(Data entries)

===============

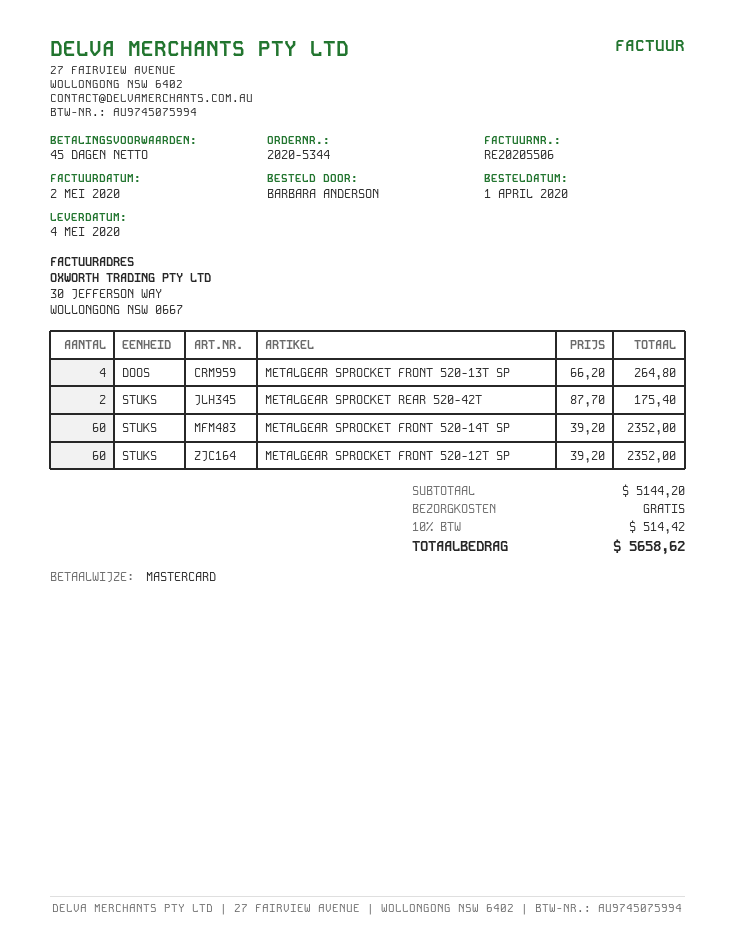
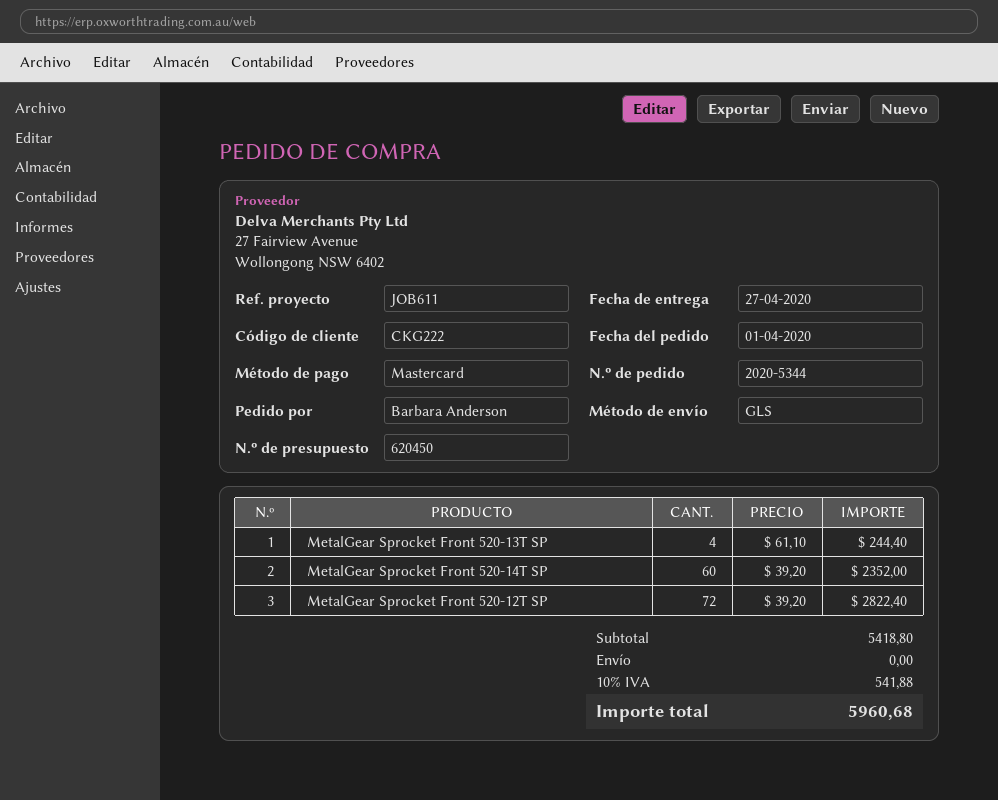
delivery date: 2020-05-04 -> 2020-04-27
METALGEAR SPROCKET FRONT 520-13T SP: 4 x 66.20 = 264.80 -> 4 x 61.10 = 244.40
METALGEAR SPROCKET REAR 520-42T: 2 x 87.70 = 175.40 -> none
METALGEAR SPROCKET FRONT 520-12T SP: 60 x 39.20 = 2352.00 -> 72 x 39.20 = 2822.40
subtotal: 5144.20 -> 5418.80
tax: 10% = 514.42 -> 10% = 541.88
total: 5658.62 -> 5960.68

===============

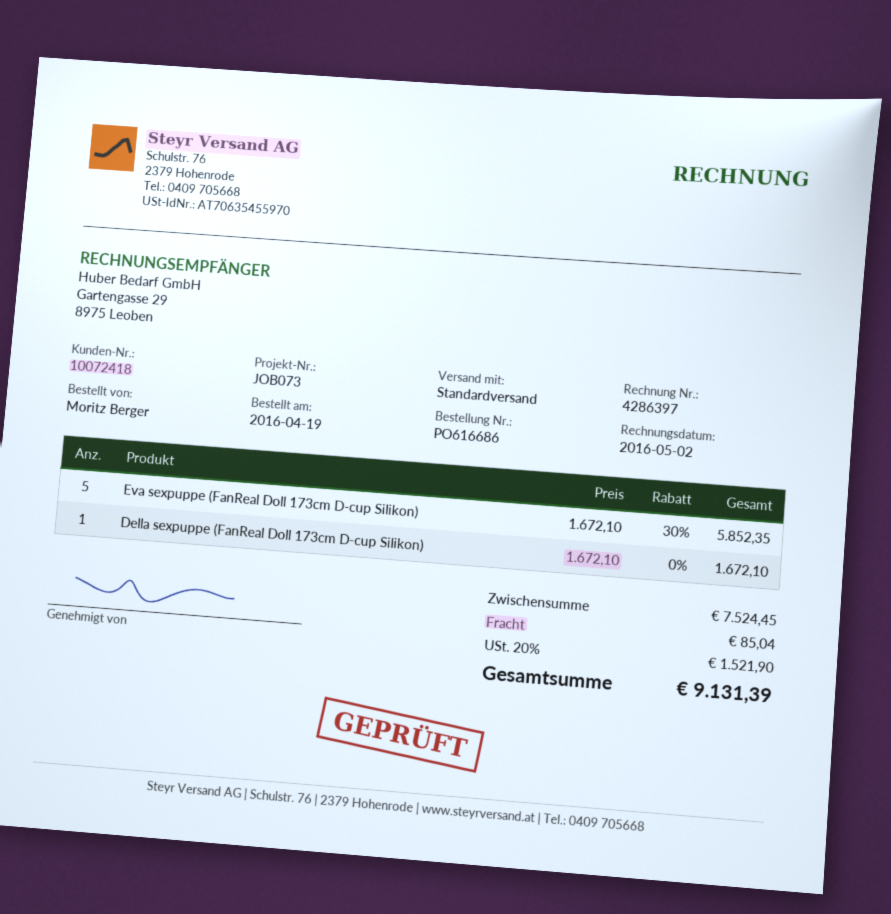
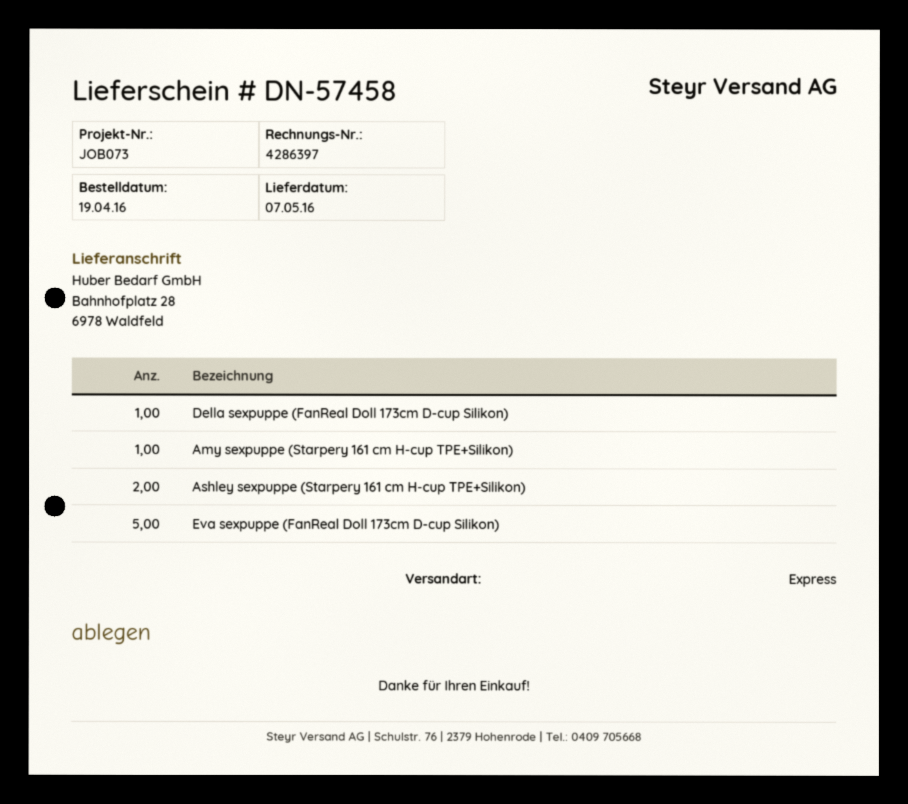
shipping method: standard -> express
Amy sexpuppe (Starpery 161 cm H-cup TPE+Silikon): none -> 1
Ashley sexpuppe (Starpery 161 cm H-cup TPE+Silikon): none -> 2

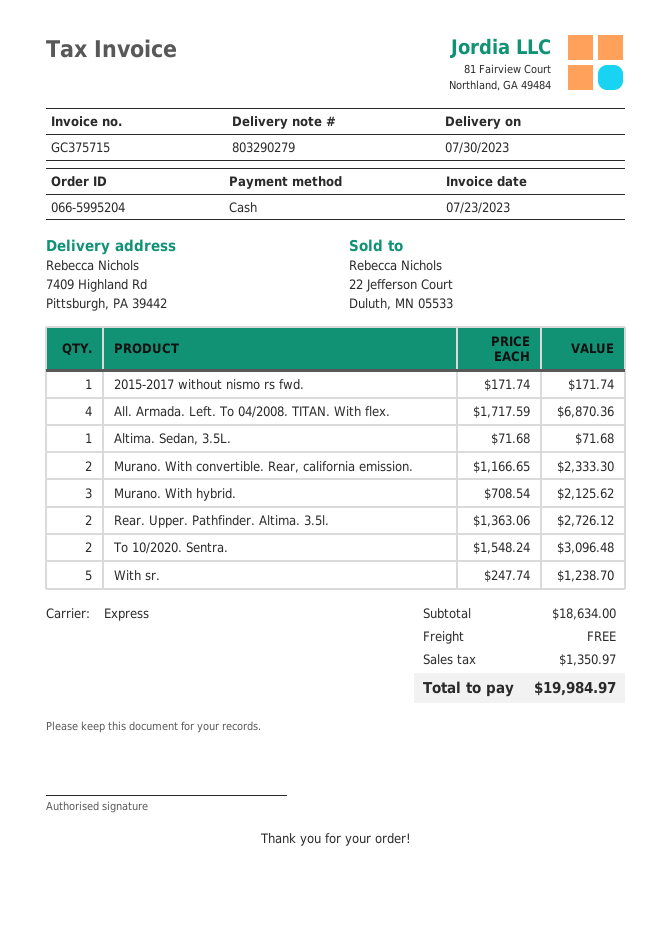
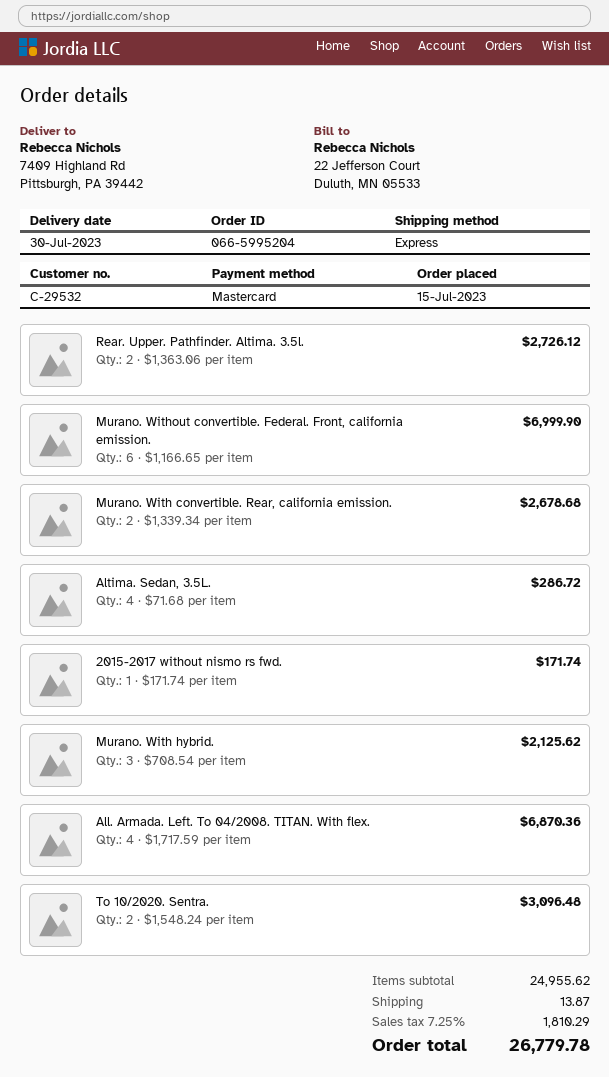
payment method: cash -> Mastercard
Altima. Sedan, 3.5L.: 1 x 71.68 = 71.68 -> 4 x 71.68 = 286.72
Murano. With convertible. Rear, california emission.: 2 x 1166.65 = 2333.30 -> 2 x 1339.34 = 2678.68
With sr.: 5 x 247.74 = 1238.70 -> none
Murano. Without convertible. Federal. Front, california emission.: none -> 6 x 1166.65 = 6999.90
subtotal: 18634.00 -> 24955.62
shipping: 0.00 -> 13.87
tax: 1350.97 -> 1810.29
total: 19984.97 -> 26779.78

===============

All lines above between those holding "subtotal: 18634.00 -> 24955.62" and "total: 19984.97 -> 26779.78", inclusive, must be set down unchanged, and no other line may be included.

# ANSWER FOR THIS EXERCISE
subtotal: 18634.00 -> 24955.62
shipping: 0.00 -> 13.87
tax: 1350.97 -> 1810.29
total: 19984.97 -> 26779.78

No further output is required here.